She sank back on her knees, sorting through the chaos of metal and rubber with her one hand, moving the saw, under the screwdriver heads, searching, searching.
It wasn’t here.
‘No, no, no.’
There was no hammer.
‘Jet, what are you doing?’ Billy said, framed in the doorway.
Jet turned, fell back, the knuckles of her dead arm dragging on the floor as she backed up against the closet.
‘It’s yours,’ she said, voice almost gone, joining her heart in the pit of her stomach. ‘The murder weapon. It’s yours, Billy.’
She kicked out at the empty tool kit, so he could see the yellow logo stitched on the side.
Billy narrowed his eyes, shook his head.
‘Coleby,’ Jet said, bile rising with the word. ‘A sixty-piece set. But the hammer isn’t here. The murder weapon. It’s yours, Billy.’
She couldn’t breathe, no air here, stuck between these two worlds, two Billys moving toward her.
‘It was you.’
‘What?’
He took another step.
‘Don’t come any closer!’ Jet shouted, and pushed herself to her feet, stumbled, tripping over the abandoned tools. ‘Stay back!’

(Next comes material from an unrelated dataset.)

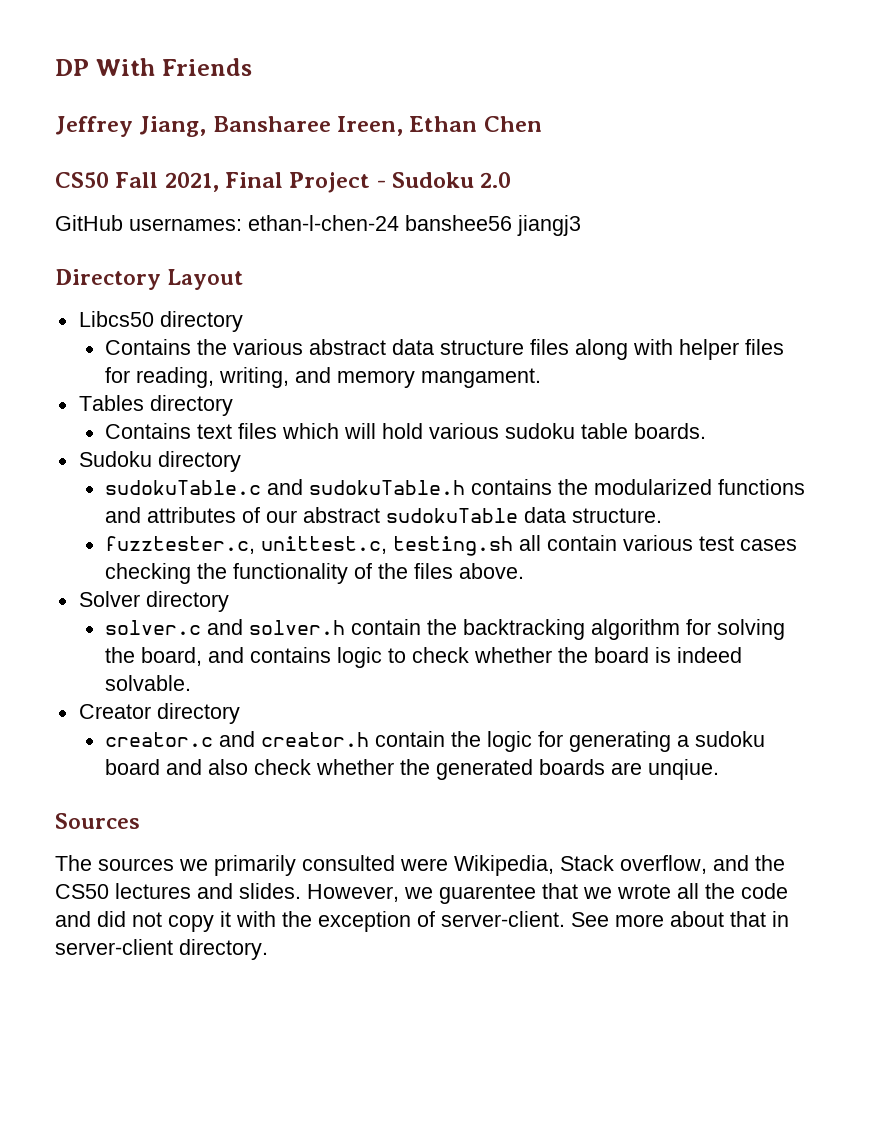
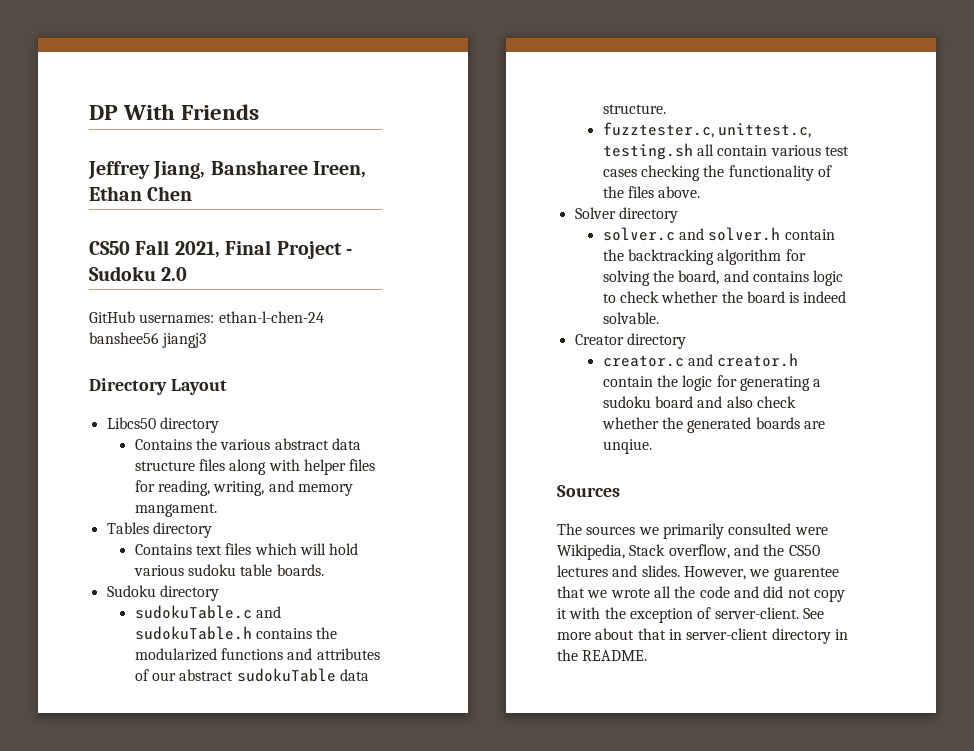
- See more about that in server-client directory.
+ See more about that in server-client directory in the README.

Billy didn’t stay back, he kept coming.
‘Jet, what are you talking about?’
‘It was you,’ she said, her head trying to catch up to her heart, pounding, not the trickling of spiders anymore, a drumbeat. ‘You killed me.’
Billy’s pale eyes went cold.
Now he stopped.
‘No, Jet.’
‘It was you.’
The world went blurry, until she blinked, tears hot and fast, falling into her open mouth. The taste of salt.
‘I didn’t, Jet!’
Billy kept shaking his head, tendons branching across his throat, eyes wide, full of ice.
‘It had to be you. The murder weapon is yours.’
‘No, Jet. I didn’t know about that. I would have told you if I knew. I’ve never used those!’
‘The red hair. It transferred to you from Andrew Smith, when he pushed you at the fair.’
‘Jet, stop!’
‘You had time, if you were running, to take my phone and the hammer. Your hammer, the one you used to kill me. You had time to get over to the site on North Street, then come back to find me, kick down the door.’